Singapore, Dubai family offices demand greater GP transparency
Single-family offices in Singapore and Dubai are willing to pay high fees or share carried interest with general partners (GPs), provided such fee charges or sharing of profits are measured reasonably and structured transparently.
“In this current environment, fundraising timelines have extended for a lot of managers. So, there needs to be clear caps and overview as to what's been charged in those fundraising fees,” said Majella Healy, chief investment officer of Small House Capital, a Dubai-based single-family office.
Healy stressed that when it comes to fees, it is more important to share the upside through carried interest with the general partners (GPs) than solely focusing on reducing management fees.
“We're very happy to pay a manager who does a good job and who's properly aligned with us,” said Healy during a Preqin webinar last week.
“It's not just all about fees and the reduction of fees. Once we're properly aligned with our managers, we're more than willing to give the upside. And I think that's where carry becomes more important as opposed to management fees.”
“So, for us, tweaks on the management fees are always a benefit,” she said.
As the development of Asia’s family office industry accelerates, Dubai — together with other Middle Eastern markets such as Riyadh — has emerged as a new destination for Asian families and financial institutions to set up base and diversify investments or fundraising sources, especially for those from mainland China, Hong Kong, and Singapore.
Small House Capital’s portfolio is heavily skewed towards alternatives. It mainly invests in private equity funds, while opportunistically investing in secondaries and private debt. It also looks at co-investment and direct opportunities occasionally.
To properly manage the liquidity of the portfolio, Healy stressed the importance of having open, honest, and constant dialogues with managers on where they are when it comes to distributions and their expectations.
LIQUIDITY TRAP
One issue she found, especially recently, is the advertised liquidity of some alternative funds is proving illusory, raising concerns over a lack of transparency around redemption realities.
For example, a fund may boast quarterly liquidity windows of 5% on paper, but limited partners (LPs) are sometimes forced to wait a lot longer to retrieve their capital. Healy revealed she once had to wait for 16 months before a large fund could meet the redemption request.
Hence, smaller LPs — compared to large institutional investors — need to be extra careful about the terms and conditions of a fund and their underlying assets in order to make a proper judgment on liquidity realities and to avoid potential capital tie-ups.
It is also important for a family office to push back when there are red flags in the documentation, she said.
“They got [people] who are putting in $100- or $200-million tickets. We are obviously a small family office who doesn’t have those kinds of tickets. But you always have to give the pushback regardless. I think the more we do that, the better,” she said.

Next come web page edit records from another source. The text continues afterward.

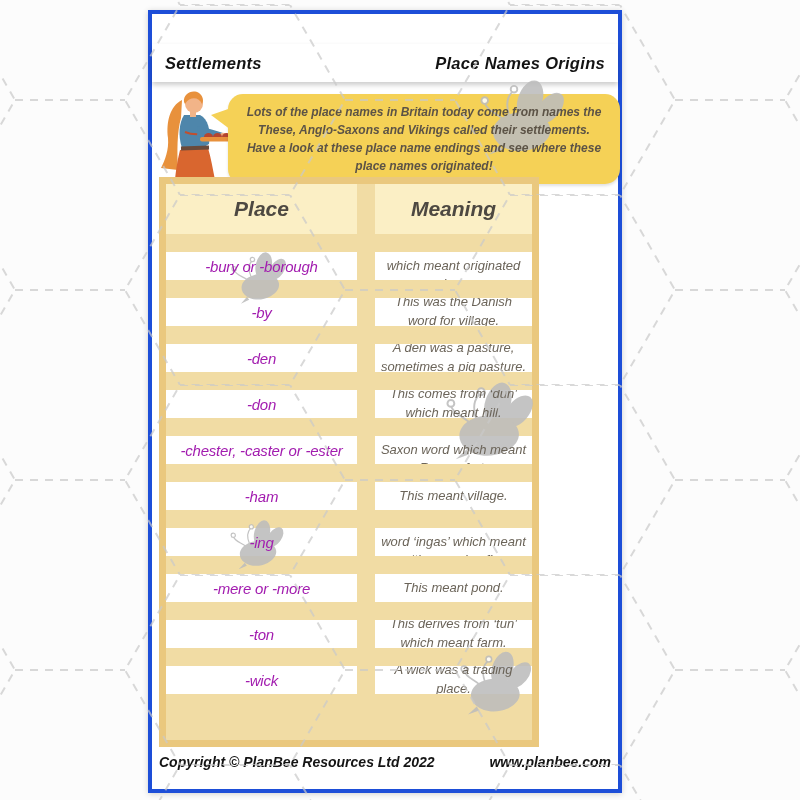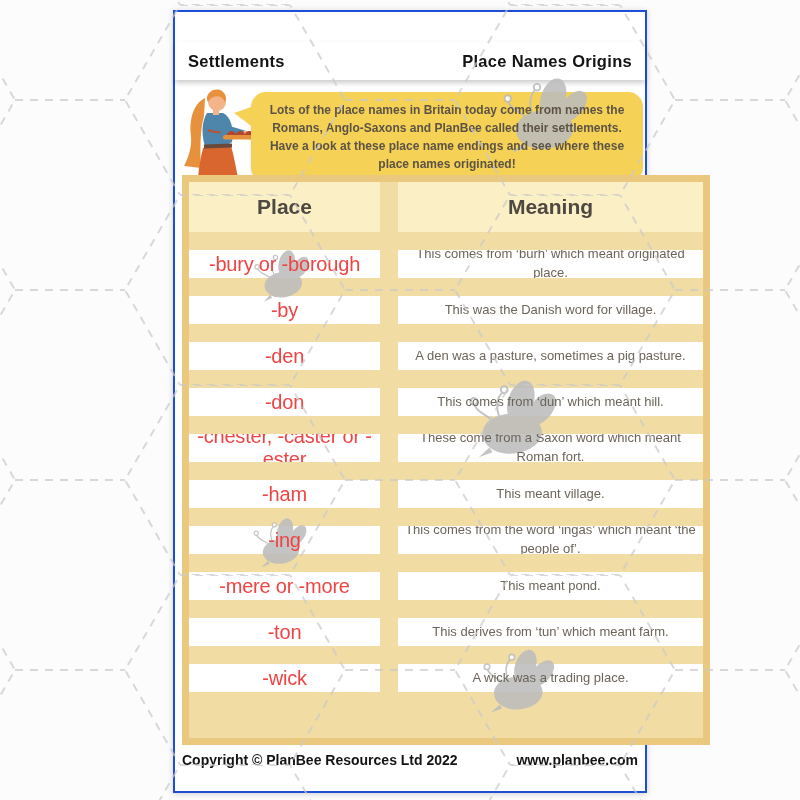--- a/index.html
+++ b/index.html
@@ -12,10 +12,11 @@
 
   
   .page{
-    position:absolute;left:173px;top:10px;width:474px;height:783px;
+    position:absolute;left:148px;top:10px;width:474px;height:783px;
     box-sizing:border-box;background:#ffffff;
-    border:2px solid #1d4ed8;
+    border:4px solid #1d4ed8;
     box-shadow:0 1px 6px rgba(0,0,0,.18);
+    font-style:italic;
   }
 
   

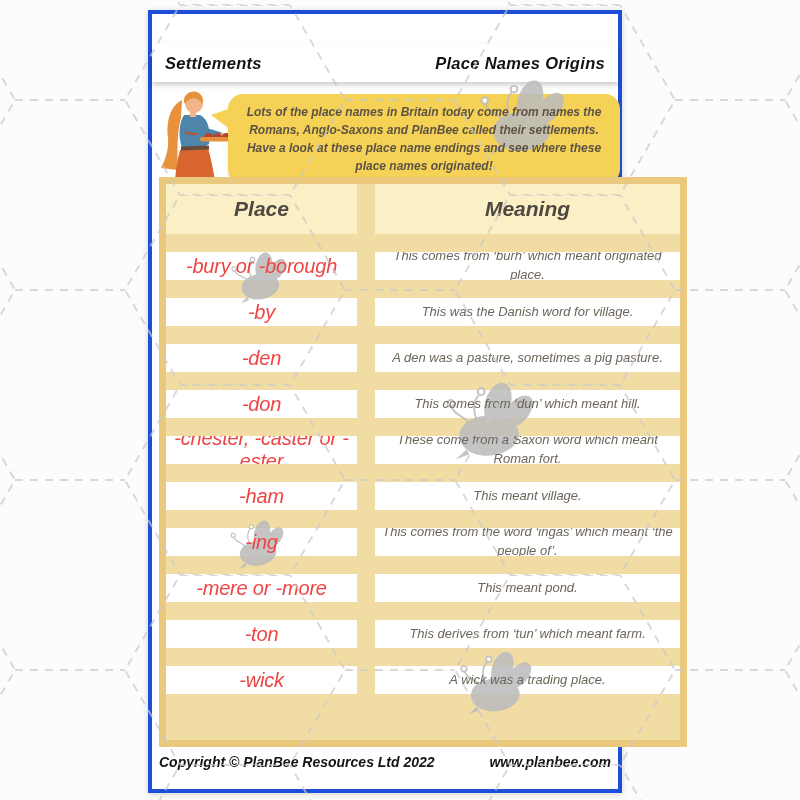--- a/index.html
+++ b/index.html
@@ -132,7 +132,7 @@
 
     <div class="bubble">
       <div class="tail"></div>
-      <span class="bubble-text">Lots of the place names in Britain today come from names the Romans, Anglo-Saxons and PlanBee called their settlements. Have a look at these place name endings and see where these place names originated!</span>
+      <span class="bubble-text">Lots of the place names in Britain today come from names the These, Anglo-Saxons and Vikings called their settlements. Have a look at these place name endings and see where these place names originated!</span>
     </div>
 
     <div class="tbl">

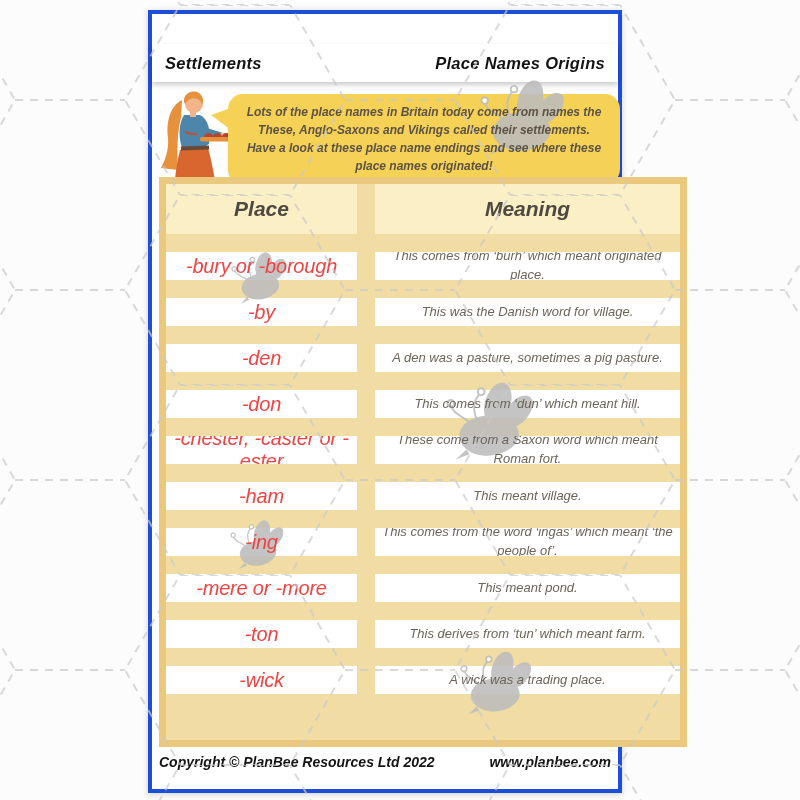--- a/index.html
+++ b/index.html
@@ -49,7 +49,7 @@
 
   
   .tbl{
-    position:absolute;left:7px;top:163px;width:528px;height:570px;
+    position:absolute;left:7px;top:163px;width:380px;height:570px;
     box-sizing:border-box;border:7px solid #EAC87E;background:#F1DCA4;
     display:grid;grid-template-columns:191px 1fr;
     grid-template-rows:50px repeat(11,1fr);gap:18px;

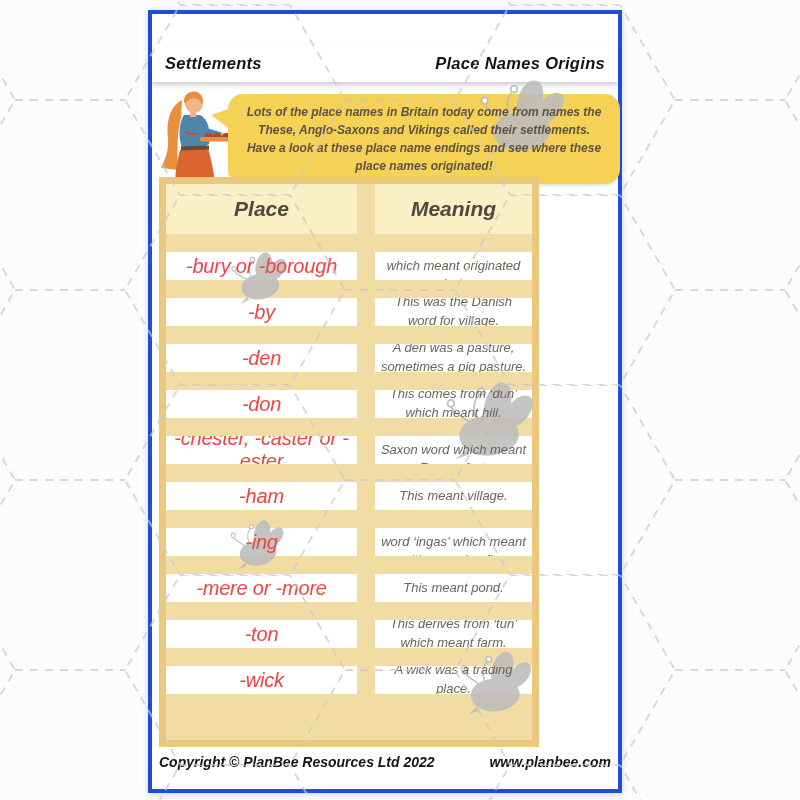--- a/index.html
+++ b/index.html
@@ -61,7 +61,7 @@
   .cell span{position:relative;z-index:2;}
   .cell.th{background:#FBEFC5;}
   .cell.th span{font-size:21px;font-weight:bold;color:#4D4841;}
-  .cell.place span{font-size:20px;letter-spacing:-0.2px;color:#ef4444;}
+  .cell.place span{font-size:15px;letter-spacing:-0.2px;color:#a21caf;}
   .cell.meaning span{font-size:13px;line-height:1.45;color:#6B6459;padding:0 5px;}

According to Preqin’s family office survey published in November last year, most family offices chose transparency at fund level as the area that can be improved when it comes to the alignment of LP and GP interest, followed by GP commitment to the fund, and management fees.
Family offices usually operate with no more than 10 staff, including fewer than five investment professionals, meaning they do not possess as many capabilities on due diligence as larger institutional investors, noted Angela Lai, Preqin’s head of Asia Pacific and valuations, research insights.
FAIR FEES
Veiverne Yuen, partner at Singapore-based single-family office Blauwpark Partners, also expressed frustration with the lack of transparency and timely communication from some GPs regarding these fee-related practices, which he sees as going against the interests of LPs — especially smaller family offices.
This includes the lack of transparency around why GPs increase management fees, especially when raising larger fund sizes compared to their track records, and whether the higher fees are justified given the strategies and performance potential in the future, or just based on the manager’s past performance alone.
If the strategies are different than in the past, then it makes it difficult for the LP to evaluate whether the GP’s previous performance is replicable, and thus assess the risk-adjusted return potential.
Moreover, Yuen said smaller family offices may not always be made aware of some fee practices like providing net asset value (NAV) financing or liquidity facilities until much later, often about three months after discussions at the limited partner advisory committee (LPAC) level.
“We like GPs whose skin are actually in the game. They charge very fairly for the work they do, and they will share disproportionately the upside than they create themselves,” Yuen said in the same webinar.
Blauwpark Partners is the family office for the Blauwpark, a Dutch single-family office that moved its master holding structure to Singapore in 2019.
It runs a classic endowment-style strategic asset allocation with a focus on permanent capital, and is thus quite heavily invested in alternatives — especially the more illiquid ones.
The family office makes 20 to 25 fund commitments per year globally to diversify across vintages, managers, and strategies, in order to harvest as much equity risk premium and illiquid premium as possible.
Both Blauwpark Partners and Small House Capital do most of their deal-sourcing and due diligence in-house.